Unheimliche Begegnung in der U-Bahn-Station

Die Geschichte in Markus Veiths Kammerspiel für zwei Personen „Die Erste Bahn“ hat schon etwas bizarr-surreales wie aus einem Sciencefiction Film. Ars tremonia war bei der Aufführung im Theater im Depot am 07. März 2015 dabei.

„Ach, und könnte ich doch
Nur ein einziges Mal
Die Uhren rückwärts drehen.“ (Kein Zurück, Wolfsheim)

Es gibt keinen Weg zurück in die Vergangenheit. Normalerweise. Außer im Kosmos des Sciencefiction. Dort kann der „Terminator“ oder Marty McFly in „Zurück in die Zukunft“ die Vergangenheit beeinflussen. Doch leider steht dem das sogenannte „Großvater-Paradoxon“ gegenüber. Wenn man hundert Jahre zurückreisen und dann seinen Großvater töten würde, um seine Existenz auszulöschen, bliebe die Frage, wie kann etwas, dass nie existiert hat, eine Zeitreise machen? Doch das ist die wissenschaftliche Wirklichkeit. Laut Heiner Müller soll ja Kunst (und dazu gehört auch das Theater) die Wirklichkeit unmöglich machen. Betrachten wir diese Geschichte also aus künstlerischer Sicht.

Kai , ein junger Mann sitzt etwa um das Jahr 2002 mit billigem Fusel frustriert auf einer rostigen U-Bahn Bank. Er hat die letzte Fahrt verpasst und muss nun ein paar Stunden an der vermüllten U.Bahn-Station überbrücken. Die erste Bahn fährt erst wieder um 5 Uhr morgens.

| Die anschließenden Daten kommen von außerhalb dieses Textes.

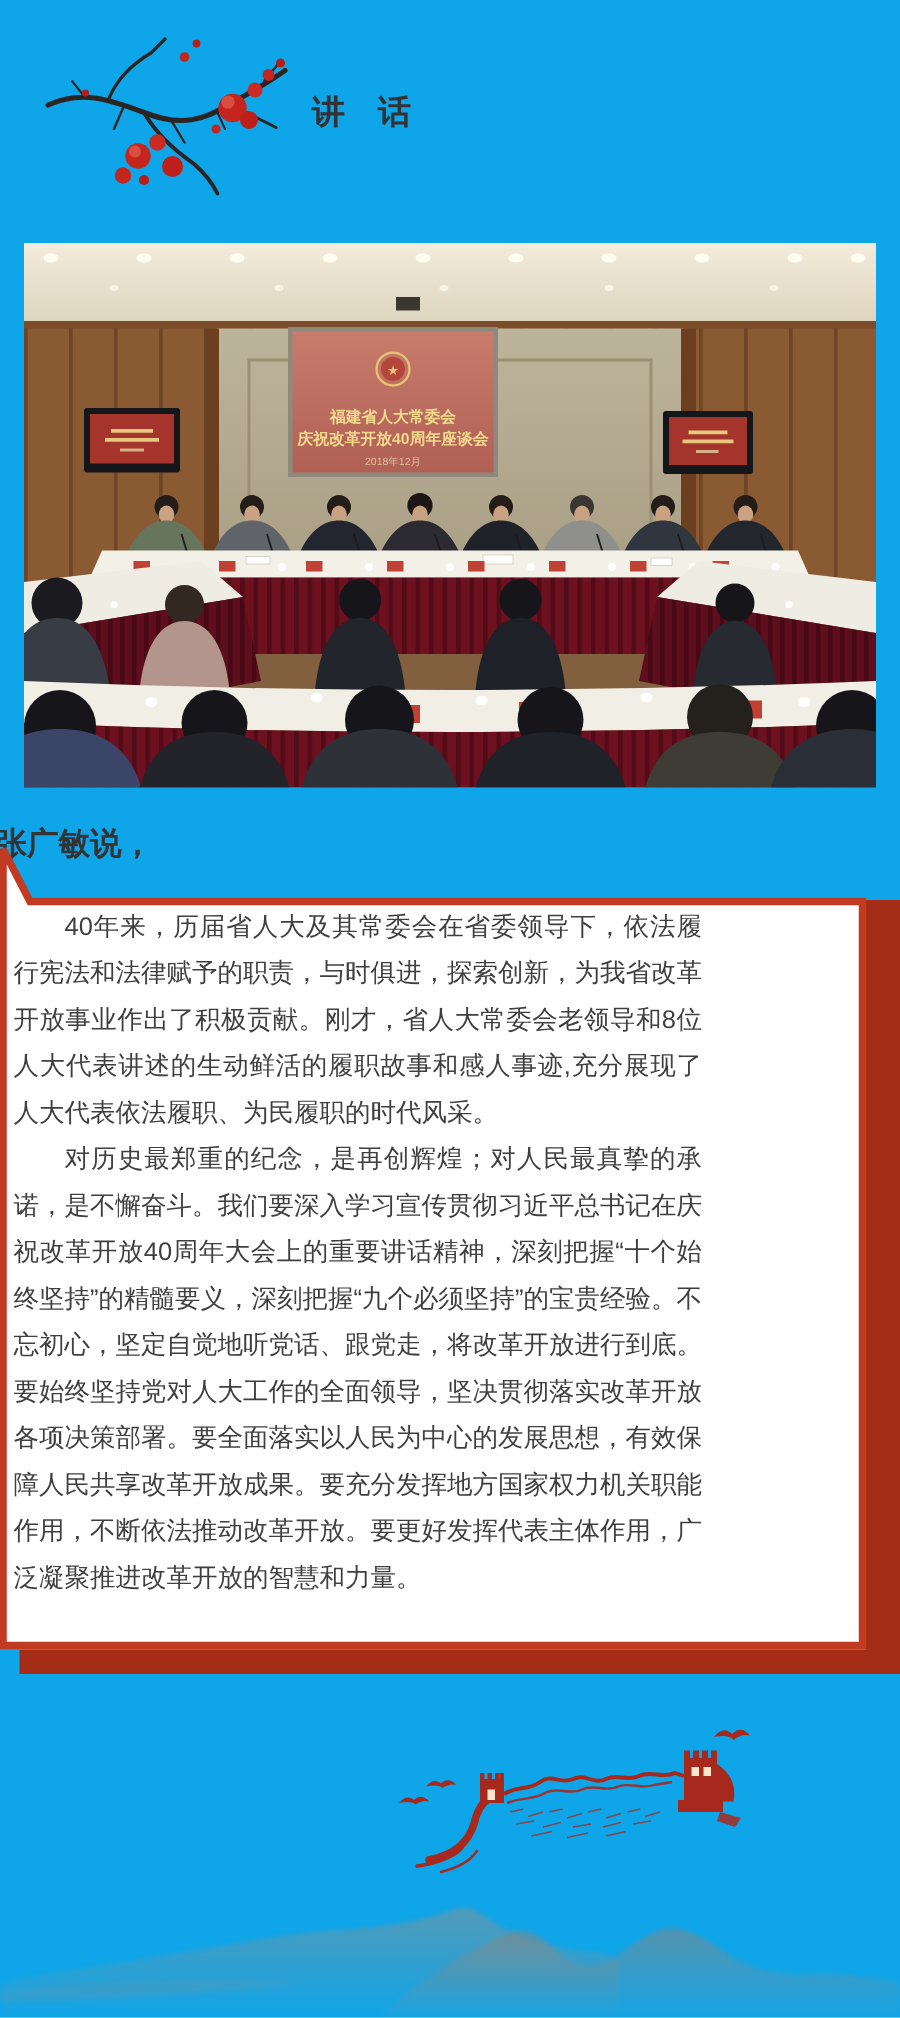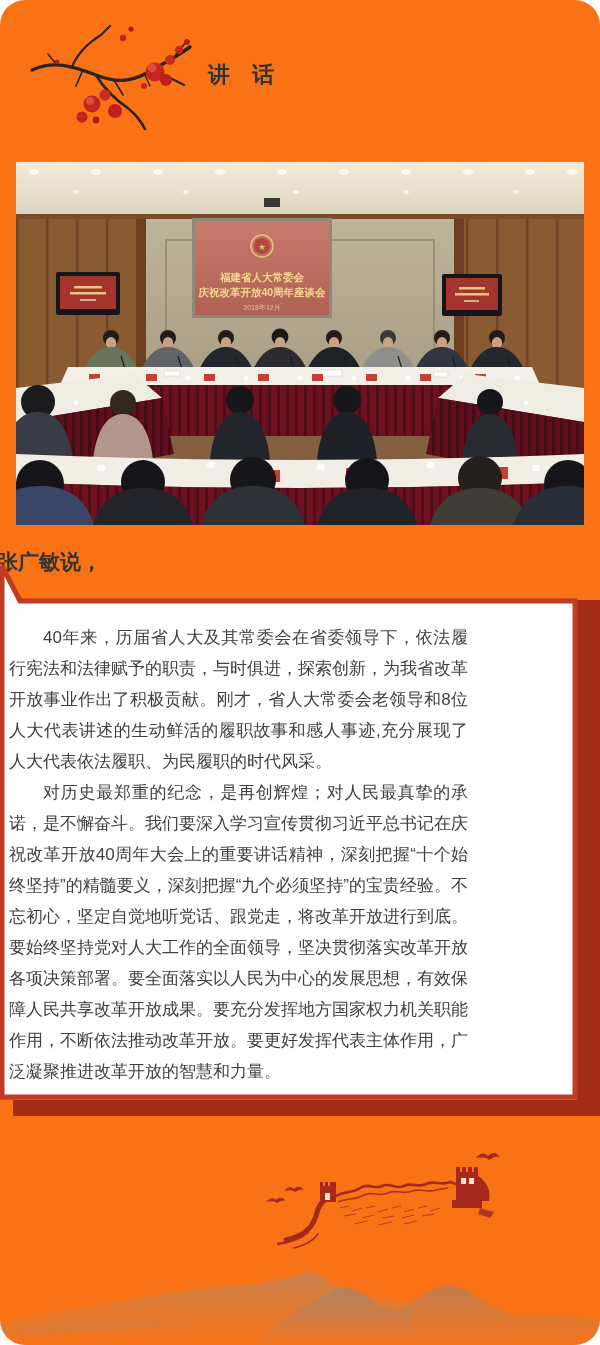"讲 话" .page { background: #f97316 -> #0ea5e9; border-radius: 25px -> none }
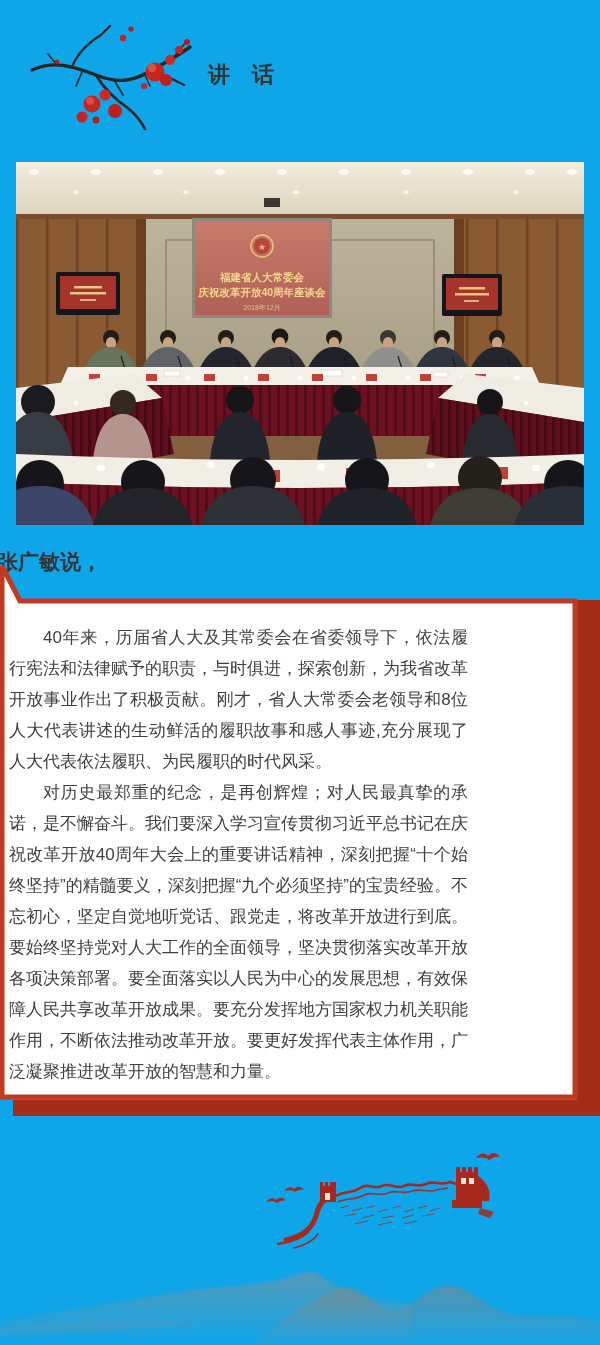"40年来，历届省人大及其常委会在省委领导下，依法履行宪法和法律赋予的职责，与时俱" .speech-text { padding: 24px 8px 0 9px -> 4px 8px 0 9px }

Zu ihm gesellt sich eine Frau mit Namen Helen im roten Lackmantel, die sich krampfhaft an ihrer großen Tasche festhält und sich seltsam verhält. Plötzlich zückt sie eine Waffe und erklärt, sie sei seine Tochter und komme aus der Zeit Ende der 30-iger Jahre dieses Jahrtausends und sei seine Tochter. Sie hat den Auftrag, ihn im Dienst der Zeitreisen-Forschung zu eliminieren. Wie das Publikum erfährt, will sie aber vor allem ihre verkorkste Existenz nicht nur beenden,, sondern durch seinen Tod komplett auslöschen. Kai reagiert zunächst mit ungläubiger Ironie. Helen verblüfft ihn jedoch mit genauen Kenntnissen seines nicht geraden Lebenslaufes.

Helen erzählt den erfreuten Kai, dass sein großer Wunsch, einen Bestseller mit dem Roman „Midas“ zunächst in Erfüllung gegangen ist. Dieses Buch voller Gewalt und Obszönität bleibt sein einziger internationaler Erfolg mit traurigen Folgen. Viele junge Menschen haben sich nach dem Lesen dieses Romans die beschrieben Gewaltexzesse als Vorbild genommen, erst danach kam es auf die „schwarze Liste“. Hier begibt sich Autor Markus Veith in eine ziemlich kontroverse Debatte über „fiktionale Gewalt“. Schon zu Beginn ist ein kleiner Ausschnitt aus „Helter Skelter“ von den Beatles zu hören und im Stück sagt Helen dazu, dass dieses Lied Charles Manson zu seinen Morden angestiftet hätte. Schön und gut, würde dies bedeuten, dass auch „Helter Skelter“ auf eine Schwarze Liste gehört? Was wäre dann mit den „heiligen Büchern“, auf die sich so viele Täter bei ihren Morden und anderen Untaten berufen?

Helen spielt eine ähnliche Rolle, die früher in den griechischen Tragödien dem Orakel vorbehalten war. Sie weiß über die Zukunft und informiert den unfreiwilligen Fragesteller. Ob Kai nun mit diesem Wissen, seine und damit Helens Zukunft beeinflusst, bleibt offen. Denn das bleibt die Frage: Ist meine Zukunft determiniert oder kann ich durch meinen freien Willen die Zukunft selber gestalten?

Das Spiel zwischen Sandra Wickenburg als Helen und Lars Lienen als Kai nimmt im Laufe des Abend deutlich an fahrt und Intensität zu. Lienen mimt den locker, oberflächlich coolen und abgeklärten Kai mit Spielwitz, bis zu Ende hin die Fassade bröckelt.

Wickenburg spielt den gebrochenen , sensiblen und am Anfang etwas unsicheren Typ der Helen mit all ihren kleinen Aggressions-Ausbrüchen eindringlich und glaubhaft.

Ein unterhaltsamer zugleich aber auch nachdenklicher Theaterabend.

Am Sonntag, den 29.03.2015 ist um 18 Uhr noch einmal Gelegenheit, sich dieses interessante Schauspiel anzusehen.